Search code examples
rregressionanovastatistics-bootstrapquantreg

Performing Anova on Bootstrapped Estimates from Quantile Regression


So I'm using the quantreg package in R to conduct quantile regression analyses to test how the effects of my predictors vary across the distribution of my outcome.

FML <- as.formula(outcome ~ VAR + c1 + c2 + c3)
quantiles <- c(0.25, 0.5, 0.75)

q.Result <- list()
for (i in quantiles){
    i.no <- which(quantiles==i)
    q.Result[[i.no]] <- rq(FML, tau=i, data, method="fn", na.action=na.omit)
}

Then i call anova.rq which runs a Wald test on all the models and outputs a pvalue for each covariate telling me whether the effects of each covariate vary significantly across the distribution of my outcome.

anova.Result <- anova(q.Result[[1]], q.Result[[2]], q.Result[[3]], joint=FALSE)

Thats works just fine.
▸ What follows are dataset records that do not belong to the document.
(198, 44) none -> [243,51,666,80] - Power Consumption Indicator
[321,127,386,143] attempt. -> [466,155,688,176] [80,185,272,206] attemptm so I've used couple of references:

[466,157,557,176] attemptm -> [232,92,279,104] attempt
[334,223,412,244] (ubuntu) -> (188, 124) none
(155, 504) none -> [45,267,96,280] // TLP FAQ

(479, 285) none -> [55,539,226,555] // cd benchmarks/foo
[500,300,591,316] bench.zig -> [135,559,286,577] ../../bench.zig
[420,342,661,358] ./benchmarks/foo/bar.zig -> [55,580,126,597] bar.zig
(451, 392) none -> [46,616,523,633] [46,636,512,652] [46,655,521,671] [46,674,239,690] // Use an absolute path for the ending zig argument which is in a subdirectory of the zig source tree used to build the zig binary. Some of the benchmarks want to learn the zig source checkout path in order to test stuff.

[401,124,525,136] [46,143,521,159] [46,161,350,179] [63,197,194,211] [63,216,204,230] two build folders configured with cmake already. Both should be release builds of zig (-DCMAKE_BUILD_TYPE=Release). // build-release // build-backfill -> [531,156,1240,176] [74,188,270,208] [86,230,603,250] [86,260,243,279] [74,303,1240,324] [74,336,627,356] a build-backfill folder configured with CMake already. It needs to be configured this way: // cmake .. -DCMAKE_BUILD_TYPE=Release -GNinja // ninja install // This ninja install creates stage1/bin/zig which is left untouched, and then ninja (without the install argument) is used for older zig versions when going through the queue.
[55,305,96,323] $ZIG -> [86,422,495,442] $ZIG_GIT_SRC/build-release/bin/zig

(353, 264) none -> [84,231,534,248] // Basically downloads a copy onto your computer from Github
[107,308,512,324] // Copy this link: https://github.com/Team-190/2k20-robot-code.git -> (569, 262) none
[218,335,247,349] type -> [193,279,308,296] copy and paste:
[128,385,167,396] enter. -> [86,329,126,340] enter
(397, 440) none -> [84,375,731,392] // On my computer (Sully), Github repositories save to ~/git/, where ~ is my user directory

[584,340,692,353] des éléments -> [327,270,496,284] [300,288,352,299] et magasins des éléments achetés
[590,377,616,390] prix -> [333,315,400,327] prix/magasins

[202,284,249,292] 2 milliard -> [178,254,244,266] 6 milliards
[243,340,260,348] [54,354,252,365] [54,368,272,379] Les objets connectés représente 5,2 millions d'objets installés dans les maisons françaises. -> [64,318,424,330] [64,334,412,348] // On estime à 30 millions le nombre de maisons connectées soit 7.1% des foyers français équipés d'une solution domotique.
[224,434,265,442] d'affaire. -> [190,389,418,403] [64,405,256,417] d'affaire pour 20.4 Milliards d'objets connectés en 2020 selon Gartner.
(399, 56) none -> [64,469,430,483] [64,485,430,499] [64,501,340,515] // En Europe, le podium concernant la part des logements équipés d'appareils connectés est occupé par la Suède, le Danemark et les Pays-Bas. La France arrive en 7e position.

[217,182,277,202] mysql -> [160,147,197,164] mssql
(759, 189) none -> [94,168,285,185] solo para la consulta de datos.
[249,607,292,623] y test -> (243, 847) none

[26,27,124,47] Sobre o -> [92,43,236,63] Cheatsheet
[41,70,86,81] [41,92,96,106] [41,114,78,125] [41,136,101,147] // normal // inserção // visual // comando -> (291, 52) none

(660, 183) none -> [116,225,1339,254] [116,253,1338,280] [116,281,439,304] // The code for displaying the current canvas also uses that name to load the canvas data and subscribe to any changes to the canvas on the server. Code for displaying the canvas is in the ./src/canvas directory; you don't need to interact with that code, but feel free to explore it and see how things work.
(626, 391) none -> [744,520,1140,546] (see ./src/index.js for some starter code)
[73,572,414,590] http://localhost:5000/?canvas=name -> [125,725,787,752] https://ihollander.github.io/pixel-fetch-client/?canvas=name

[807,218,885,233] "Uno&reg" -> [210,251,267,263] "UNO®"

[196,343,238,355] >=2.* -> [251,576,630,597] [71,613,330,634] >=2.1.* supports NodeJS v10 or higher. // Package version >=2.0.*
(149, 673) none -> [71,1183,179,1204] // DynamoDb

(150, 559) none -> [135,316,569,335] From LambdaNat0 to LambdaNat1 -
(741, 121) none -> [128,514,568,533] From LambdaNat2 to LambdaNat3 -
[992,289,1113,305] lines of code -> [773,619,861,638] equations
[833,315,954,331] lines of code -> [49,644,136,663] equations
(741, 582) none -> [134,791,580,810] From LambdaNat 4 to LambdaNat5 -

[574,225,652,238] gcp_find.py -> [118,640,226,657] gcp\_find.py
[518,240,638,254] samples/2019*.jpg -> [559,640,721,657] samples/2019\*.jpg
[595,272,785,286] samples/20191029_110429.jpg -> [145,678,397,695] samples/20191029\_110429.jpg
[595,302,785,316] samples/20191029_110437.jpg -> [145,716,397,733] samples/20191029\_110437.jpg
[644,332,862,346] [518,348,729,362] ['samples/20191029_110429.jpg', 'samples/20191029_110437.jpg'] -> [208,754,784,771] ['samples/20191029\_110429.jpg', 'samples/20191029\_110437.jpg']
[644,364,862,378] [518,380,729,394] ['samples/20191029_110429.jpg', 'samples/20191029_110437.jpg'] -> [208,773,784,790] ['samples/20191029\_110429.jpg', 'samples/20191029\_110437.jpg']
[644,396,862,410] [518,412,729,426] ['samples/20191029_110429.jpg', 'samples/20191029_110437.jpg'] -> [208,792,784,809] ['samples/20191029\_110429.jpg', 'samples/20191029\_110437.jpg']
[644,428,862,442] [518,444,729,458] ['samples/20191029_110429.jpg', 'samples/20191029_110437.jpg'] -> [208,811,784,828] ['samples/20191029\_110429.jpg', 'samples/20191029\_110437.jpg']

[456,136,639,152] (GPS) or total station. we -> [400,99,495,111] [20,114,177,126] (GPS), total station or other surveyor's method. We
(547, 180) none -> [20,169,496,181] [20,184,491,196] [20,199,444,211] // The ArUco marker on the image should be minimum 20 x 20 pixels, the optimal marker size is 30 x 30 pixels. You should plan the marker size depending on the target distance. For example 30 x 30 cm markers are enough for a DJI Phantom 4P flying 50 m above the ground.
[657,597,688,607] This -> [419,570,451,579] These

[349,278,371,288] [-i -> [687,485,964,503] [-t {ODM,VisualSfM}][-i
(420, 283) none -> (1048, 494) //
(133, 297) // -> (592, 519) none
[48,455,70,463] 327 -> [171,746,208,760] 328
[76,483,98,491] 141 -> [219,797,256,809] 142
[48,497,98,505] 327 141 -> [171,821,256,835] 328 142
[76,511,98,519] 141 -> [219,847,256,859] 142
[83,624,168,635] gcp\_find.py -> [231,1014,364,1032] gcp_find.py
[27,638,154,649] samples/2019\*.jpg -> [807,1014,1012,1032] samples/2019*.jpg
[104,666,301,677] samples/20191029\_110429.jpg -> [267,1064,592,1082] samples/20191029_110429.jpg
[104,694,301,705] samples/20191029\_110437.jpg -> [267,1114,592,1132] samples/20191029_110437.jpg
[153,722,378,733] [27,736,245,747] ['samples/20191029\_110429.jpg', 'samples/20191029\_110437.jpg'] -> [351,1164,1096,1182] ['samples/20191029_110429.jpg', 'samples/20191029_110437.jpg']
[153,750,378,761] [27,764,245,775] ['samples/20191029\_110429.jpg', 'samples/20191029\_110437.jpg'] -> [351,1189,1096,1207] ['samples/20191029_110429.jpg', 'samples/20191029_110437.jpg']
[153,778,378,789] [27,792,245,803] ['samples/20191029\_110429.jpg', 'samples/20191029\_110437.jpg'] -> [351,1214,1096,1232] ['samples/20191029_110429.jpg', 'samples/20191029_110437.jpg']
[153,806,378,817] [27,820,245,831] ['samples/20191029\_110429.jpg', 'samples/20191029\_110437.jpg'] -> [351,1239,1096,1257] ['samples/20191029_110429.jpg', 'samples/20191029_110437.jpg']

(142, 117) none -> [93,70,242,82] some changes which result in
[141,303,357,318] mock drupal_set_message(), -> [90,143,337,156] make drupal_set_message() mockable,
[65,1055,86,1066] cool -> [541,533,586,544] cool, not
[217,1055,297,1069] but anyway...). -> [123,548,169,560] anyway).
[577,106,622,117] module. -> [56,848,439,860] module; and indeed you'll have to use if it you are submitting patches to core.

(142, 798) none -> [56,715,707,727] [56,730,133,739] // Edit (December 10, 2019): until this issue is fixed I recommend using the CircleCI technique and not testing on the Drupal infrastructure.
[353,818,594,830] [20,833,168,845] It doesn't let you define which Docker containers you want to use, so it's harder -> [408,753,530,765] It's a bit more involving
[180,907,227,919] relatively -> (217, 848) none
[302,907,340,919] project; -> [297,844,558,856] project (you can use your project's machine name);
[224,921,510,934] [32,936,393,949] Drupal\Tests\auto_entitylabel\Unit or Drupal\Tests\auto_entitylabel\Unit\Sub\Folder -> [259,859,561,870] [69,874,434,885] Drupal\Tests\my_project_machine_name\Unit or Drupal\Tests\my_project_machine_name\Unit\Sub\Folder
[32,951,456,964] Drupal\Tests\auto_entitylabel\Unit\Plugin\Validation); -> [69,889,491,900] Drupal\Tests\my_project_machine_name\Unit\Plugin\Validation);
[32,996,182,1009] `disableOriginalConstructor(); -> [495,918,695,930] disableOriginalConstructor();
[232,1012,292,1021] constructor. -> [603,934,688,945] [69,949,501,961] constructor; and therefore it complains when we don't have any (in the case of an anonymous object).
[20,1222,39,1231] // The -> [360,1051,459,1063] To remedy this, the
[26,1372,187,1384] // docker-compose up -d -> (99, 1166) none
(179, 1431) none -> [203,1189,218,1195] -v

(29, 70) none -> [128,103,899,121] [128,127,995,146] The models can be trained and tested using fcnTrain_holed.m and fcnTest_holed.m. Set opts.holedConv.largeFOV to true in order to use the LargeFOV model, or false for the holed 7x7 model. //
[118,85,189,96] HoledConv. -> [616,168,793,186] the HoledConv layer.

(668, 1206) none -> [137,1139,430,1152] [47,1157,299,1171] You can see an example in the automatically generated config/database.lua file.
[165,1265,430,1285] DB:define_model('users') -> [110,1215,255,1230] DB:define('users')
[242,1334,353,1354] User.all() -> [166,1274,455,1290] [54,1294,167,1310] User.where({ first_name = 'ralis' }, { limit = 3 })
However, for my particular data (and in general?), bootstrapping my estimates and their error is preferable. Which i conduct with a slight modification of the code above.

q.Result <- rqs(FML, tau=quantiles, data, method="fn", na.action=na.omit)
q.Summary <- summary(Q.mod, se="boot", R=10000, bsmethod="mcmb",
                            covariance=TRUE)

Here's where i get stuck. The quantreg currently cannot peform the anova (Wald) test on boostrapped estimates. The information files on the quantreg packages specifically states that "extensions of the methods to be used in anova.rq should be made" regarding the boostrapping method.

Looking at the details of the anova.rq method. I can see that it requires 2 components not present in the quantile model when bootstrapping.

1) Hinv (Inverse Hessian Matrix). The package information files specifically states "note that for se = "boot" there is no way to split the estimated covariance matrix into its sandwich constituent parts."

2) J which, according to the information files, is "Unscaled Outer product of gradient matrix returned if cov=TRUE and se != "iid". The Huber sandwich is cov = tau (1-tau) Hinv %*% J %*% Hinv. as for the Hinv component, there is no J component when se == "boot". (Note that to make the Huber sandwich you need to add the tau (1-tau) mayonnaise yourself.)"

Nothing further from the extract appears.